5G is fundamentally different from previous radio technologies. This network generation is more than just a high-speed radio internet service, as it helps to accelerate the digitization of industries and devices. 5G energy consumption per unit of data (watt/bit) is much less than 4G because of 5G’s power initiatives. Typically, 5G networks are 90% more energy efficient per traffic unit than 4G networks. On the other hand, the general power consumption from increased transmission traffic is two to four times greater than 4G, posing unprecedented challenges for 5G infrastructure construction.
To address this, 5G employs four power reduction strategies to bring radio technology into the 21st century:
- Higher data rates
- Improved timing algorithms and sleep modes
- New network protocols
- Network hardware modernization
Higher data rates
5G networks have higher data throughput and lower packet latency. At higher data rates, the transfer of data requires a shorter period. These shorter periods create potential for extended idle periods between the client and base station. As a 21st century architecture, these idle periods allow for longer sleep mode periods, which has a positive impact on the overall average power consumption.
Timing algorithms and sleep modes
As shown in the figure below, the 4G LTE channel typically operates in an always-on signal transmission mode, sending cell-specific reference signals (CRSs). The CRS ensures cell coverage and a good user link. The CRS algorithm has less than one millisecond between each signal transmission, providing little chance for the base station to enter a sleep mode. Consequently, this algorithm offers limited possibility for LTE energy savings (upper trace). In contrast, the NR (lower trace) requires far fewer always-on transmissions. The result is more prolonged and deeper sleep periods when the data transmissions are little or none.
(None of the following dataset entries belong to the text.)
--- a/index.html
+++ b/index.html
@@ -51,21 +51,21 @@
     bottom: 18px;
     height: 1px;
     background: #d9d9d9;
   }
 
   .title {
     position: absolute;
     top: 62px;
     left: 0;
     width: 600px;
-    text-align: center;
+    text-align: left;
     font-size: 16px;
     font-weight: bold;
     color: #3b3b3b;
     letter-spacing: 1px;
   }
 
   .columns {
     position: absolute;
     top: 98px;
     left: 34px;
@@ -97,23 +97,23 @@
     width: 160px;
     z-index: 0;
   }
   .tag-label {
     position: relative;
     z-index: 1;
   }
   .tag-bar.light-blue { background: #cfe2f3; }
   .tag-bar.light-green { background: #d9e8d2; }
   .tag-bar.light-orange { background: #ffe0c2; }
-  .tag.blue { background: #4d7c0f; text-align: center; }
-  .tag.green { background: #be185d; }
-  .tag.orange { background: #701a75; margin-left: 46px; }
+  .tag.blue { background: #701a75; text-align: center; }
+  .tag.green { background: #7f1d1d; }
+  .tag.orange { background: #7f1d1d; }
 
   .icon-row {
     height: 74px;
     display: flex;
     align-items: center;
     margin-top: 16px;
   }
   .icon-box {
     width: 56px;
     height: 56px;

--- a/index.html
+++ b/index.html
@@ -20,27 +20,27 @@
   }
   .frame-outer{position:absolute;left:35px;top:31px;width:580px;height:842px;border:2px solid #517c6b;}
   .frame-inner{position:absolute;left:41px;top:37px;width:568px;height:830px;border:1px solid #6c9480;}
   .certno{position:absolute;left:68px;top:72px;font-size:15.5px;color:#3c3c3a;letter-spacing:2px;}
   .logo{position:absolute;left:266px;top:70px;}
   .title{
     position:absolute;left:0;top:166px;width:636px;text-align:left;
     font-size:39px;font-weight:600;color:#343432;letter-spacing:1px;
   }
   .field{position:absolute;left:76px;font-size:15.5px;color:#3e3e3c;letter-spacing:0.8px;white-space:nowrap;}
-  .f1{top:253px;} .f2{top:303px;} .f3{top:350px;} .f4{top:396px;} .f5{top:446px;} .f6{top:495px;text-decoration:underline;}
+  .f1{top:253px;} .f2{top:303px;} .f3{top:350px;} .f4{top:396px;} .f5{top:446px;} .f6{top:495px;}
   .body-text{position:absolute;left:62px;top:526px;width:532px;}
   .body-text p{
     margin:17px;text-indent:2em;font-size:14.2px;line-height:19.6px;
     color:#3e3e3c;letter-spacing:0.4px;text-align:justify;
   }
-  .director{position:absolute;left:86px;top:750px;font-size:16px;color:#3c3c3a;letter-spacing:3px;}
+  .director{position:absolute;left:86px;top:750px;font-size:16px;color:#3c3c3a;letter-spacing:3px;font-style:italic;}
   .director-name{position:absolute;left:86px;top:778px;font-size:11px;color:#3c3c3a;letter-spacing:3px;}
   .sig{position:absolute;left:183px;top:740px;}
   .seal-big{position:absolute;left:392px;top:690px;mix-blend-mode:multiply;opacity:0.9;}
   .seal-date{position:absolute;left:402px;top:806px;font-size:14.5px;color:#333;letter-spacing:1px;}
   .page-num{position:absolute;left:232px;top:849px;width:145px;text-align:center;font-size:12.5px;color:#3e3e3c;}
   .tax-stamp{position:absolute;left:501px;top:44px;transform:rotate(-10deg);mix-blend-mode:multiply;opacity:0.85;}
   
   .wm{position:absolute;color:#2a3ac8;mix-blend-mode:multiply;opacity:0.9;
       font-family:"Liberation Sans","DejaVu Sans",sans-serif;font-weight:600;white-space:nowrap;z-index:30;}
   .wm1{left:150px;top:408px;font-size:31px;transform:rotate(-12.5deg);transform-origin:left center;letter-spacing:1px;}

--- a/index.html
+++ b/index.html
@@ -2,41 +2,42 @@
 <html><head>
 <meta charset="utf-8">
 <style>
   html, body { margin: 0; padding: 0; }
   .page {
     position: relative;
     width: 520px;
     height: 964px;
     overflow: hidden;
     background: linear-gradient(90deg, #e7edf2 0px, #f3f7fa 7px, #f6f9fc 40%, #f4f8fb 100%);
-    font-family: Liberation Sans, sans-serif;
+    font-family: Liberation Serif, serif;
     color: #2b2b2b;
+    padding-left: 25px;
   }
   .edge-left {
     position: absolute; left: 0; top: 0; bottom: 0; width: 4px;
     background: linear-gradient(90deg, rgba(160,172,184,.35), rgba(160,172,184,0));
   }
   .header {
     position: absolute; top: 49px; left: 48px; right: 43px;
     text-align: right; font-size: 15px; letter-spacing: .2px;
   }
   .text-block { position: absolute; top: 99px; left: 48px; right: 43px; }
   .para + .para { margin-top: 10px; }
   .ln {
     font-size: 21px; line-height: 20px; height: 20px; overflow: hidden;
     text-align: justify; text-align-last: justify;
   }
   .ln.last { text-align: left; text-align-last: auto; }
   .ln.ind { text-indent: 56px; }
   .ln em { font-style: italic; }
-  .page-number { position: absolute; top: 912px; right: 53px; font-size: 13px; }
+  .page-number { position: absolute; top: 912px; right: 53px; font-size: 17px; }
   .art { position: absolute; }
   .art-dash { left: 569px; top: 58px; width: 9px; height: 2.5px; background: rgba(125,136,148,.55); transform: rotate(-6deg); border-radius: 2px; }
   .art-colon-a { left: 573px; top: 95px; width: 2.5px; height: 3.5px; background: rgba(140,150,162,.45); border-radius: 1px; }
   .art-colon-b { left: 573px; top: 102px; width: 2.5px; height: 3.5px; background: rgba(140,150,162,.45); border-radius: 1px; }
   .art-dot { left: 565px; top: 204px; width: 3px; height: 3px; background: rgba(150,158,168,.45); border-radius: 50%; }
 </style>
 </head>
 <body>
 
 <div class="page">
This timing approach has a positive impact on the overall network energy consumption.
New Radio’s timing approach: A positive impact on overall network energy consumption
The Long Term Evolution (LTE) idle mode power (upper trace) is busy performing always-on transmission activities. In contrast to the LTE curve, the New Radio (NR) idle mode power curve is approximately four times faster and only performs essential LTE actions.
New network protocols
The new 5G network protocols reduce power consumption with compressed data packet payloads which, in turn, also reduces the traffic volume. Additionally, the system separates the user and controls traffic to create a reduction in network chatter. The traffic reduction and control packet elimination lead to substantially more idle periods and more extended sleep mode periods.
The Multipath Transmission Control Protocol (MPTCP) is an ongoing effort to support Transmission Control Protocol (TCP) connections. MPTCP increases network efficiency and reduces packet retransmits. All these protocols work collaboratively to reduce overall energy consumption.
Hardware modernization
The 5G standard now includes the critical technical enablers for better energy performance: ultra-lean design and massive multiple-in and multiple-out (MIMO). Massive MIMO and beamforming techniques increase network coverage and provide higher capacity to address the number of site installations required. Beamforming is being used in cellular base station traffic-signaling systems and identifies a particular user’s most efficient data-delivery route. In the process, beamforming reduces nearby user interference. There are several ways to implement it in 5G networks depending on the situation and the technology. These enhancements provide extended network coverage in a sustainable and resource-efficient way, reducing the total cost of ownership for service providers.
All in all, these power reduction strategies for 5G working together will truly usher in 21st Century Radio.